Muszę jasno powiedzieć, że jestem fanem ostatniej shoegaze'owej fali z Rosji bo Blankenberge i Life on Venus dali się poznać jako projekty z fascynującą muzyką brzmiącą znakomicie zarówno na płycie jak i live. Z tej dwójki petersburżanie mają w tym roku już udaną płytę, teraz przyszedł czas na ich przyjaciół z Moskwy. I Odes to the Void nie zawodzi.

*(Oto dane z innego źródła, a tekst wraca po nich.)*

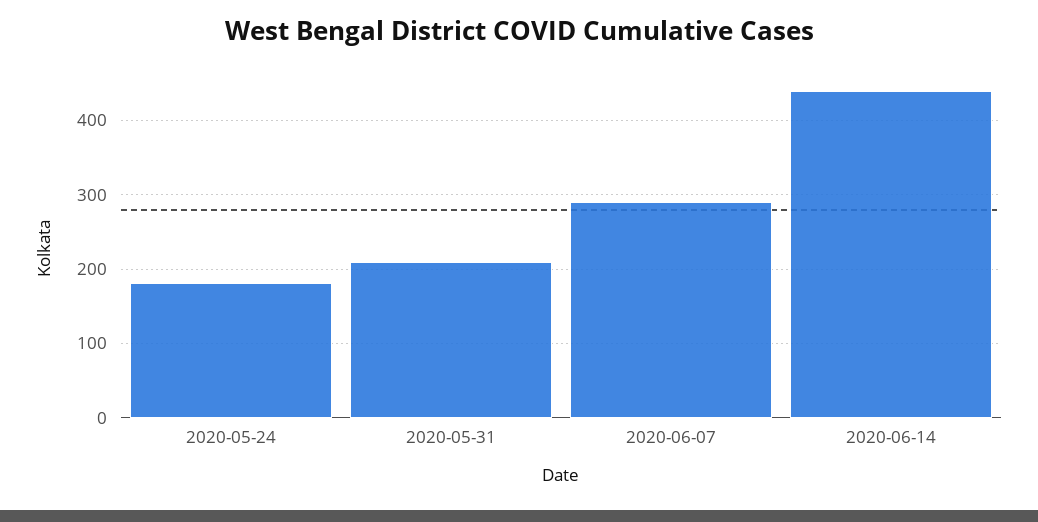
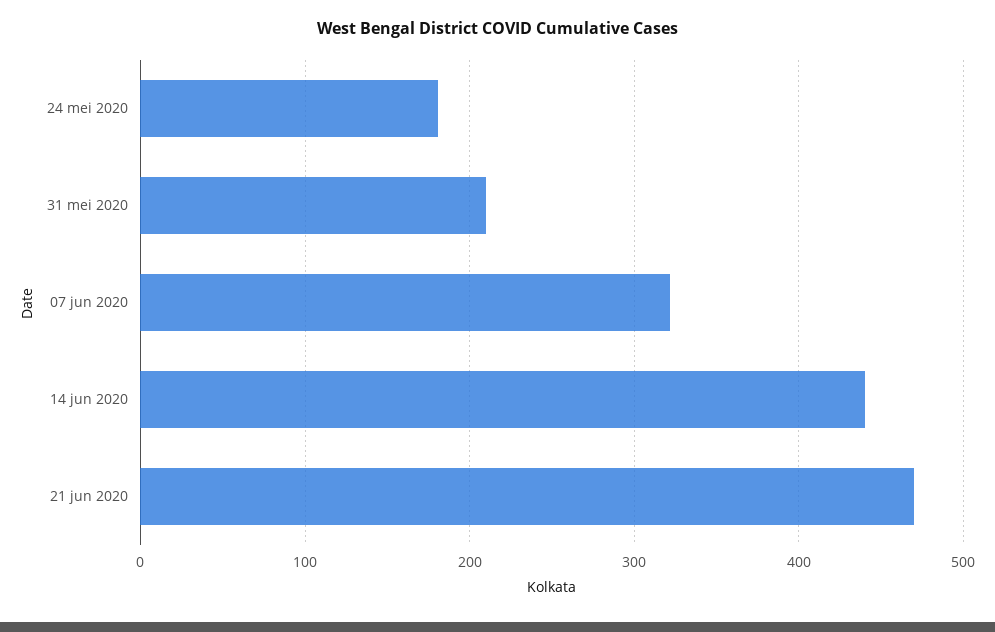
2020-06-07: 290 -> 320
21 jun 2020: none -> 470

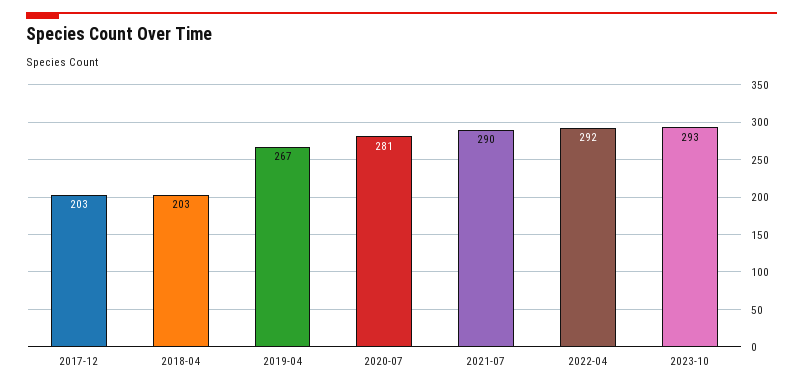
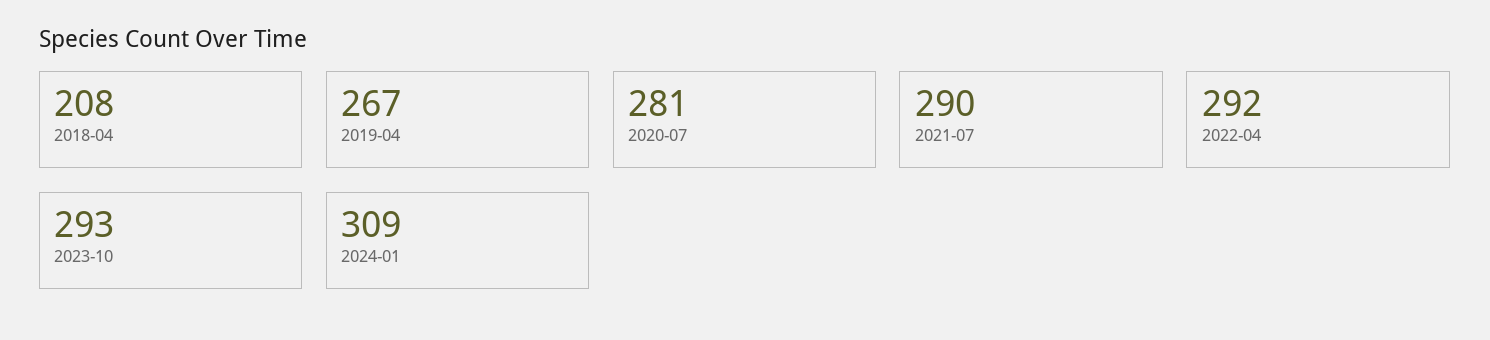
2017-12: 203 -> none
2018-04: 203 -> 208
2024-01: none -> 309

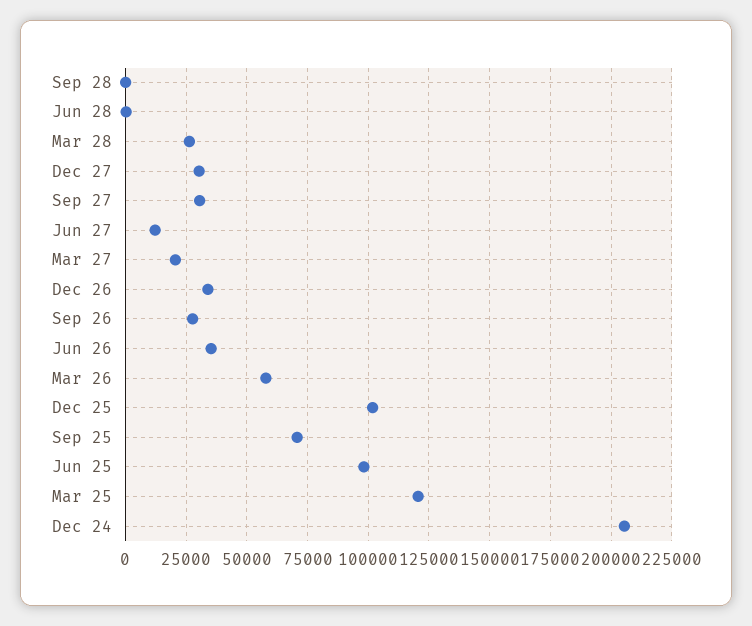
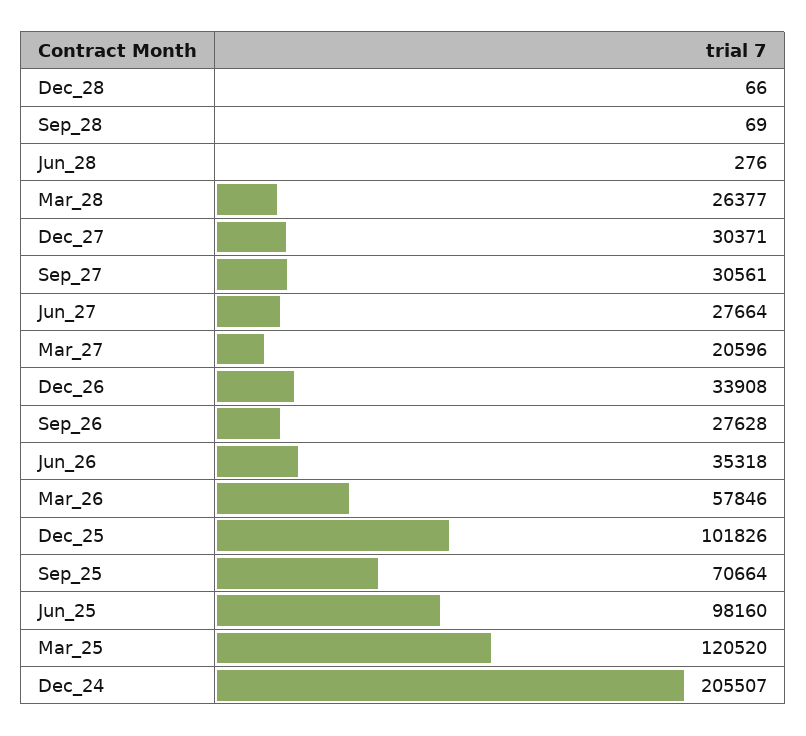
Jun 27: 12500 -> 27664
Dec_28: none -> 66

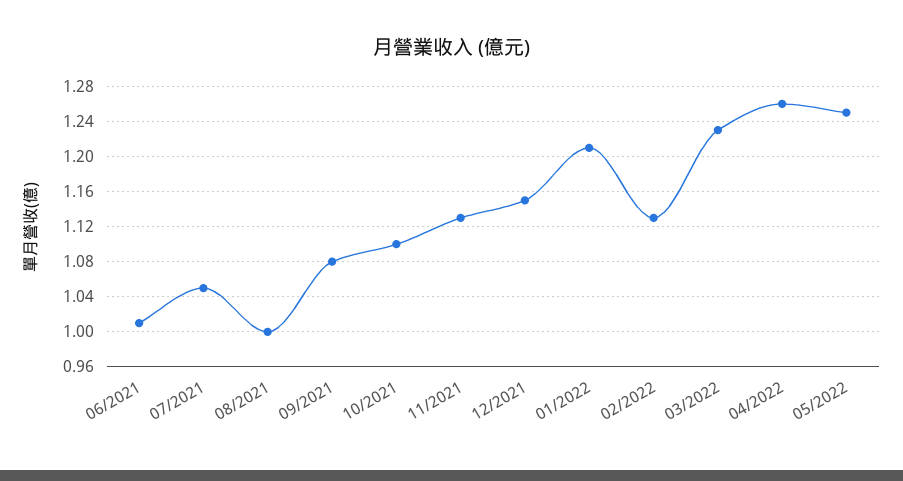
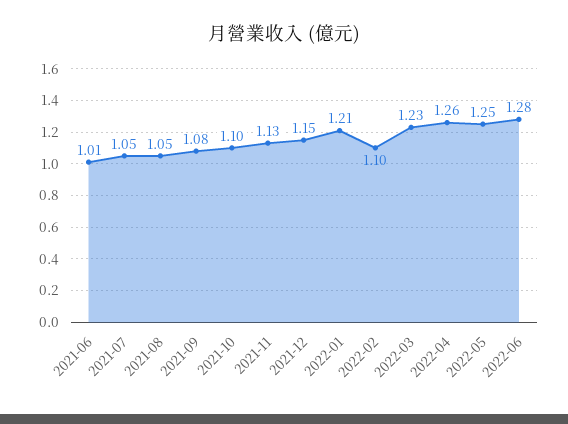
08/2021: 1 -> 1.05
02/2022: 1.13 -> 1.1
2022-06: none -> 1.28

Płyta reklamowana jest jako "głośna, ponura i surrealistyczna", tworząca "historię znajdowania miłości, przezwyciężania strachu i stawiania czoła nieznanemu". Zaczyna ją bardzo balladowy Glass Gardens, w którego morzu rozkołysanych gitar dryfują niespieszne wokale, ale ten błogi nastrój nie trwa długo, bo już następnym kawałkiem jest jeden z tych znanych z tegorocznej EP-ki Departure, a mianowicie szybki jak na shoegaze For the Kill. I trzeba przyznać, że starsze kawałki (razem z Silver Screen i moim ulubionym What Lies Beneath) napędzają nowy album.
Z nowości wybijają się kołyszące A Story Ends, zdominowany perkusją Darker Than Blue czy w końcu nadzwyczaj efektowne zakończenie w At the Point of No Return. W każdym przypadku czuć wyraźny duch zespołu: mroczna ściana gitar tworząca homogeniczne tło z lekkim, snującym się jak mgła wokalem i potężną linią basu/perkusją. Znakomicie słucha się młodego zespołu, który tak dobrze wie, co chce robić i któremu tak dobrze to wychodzi.
Odes to the Void kosztuje 40 złotych (9,99 USD).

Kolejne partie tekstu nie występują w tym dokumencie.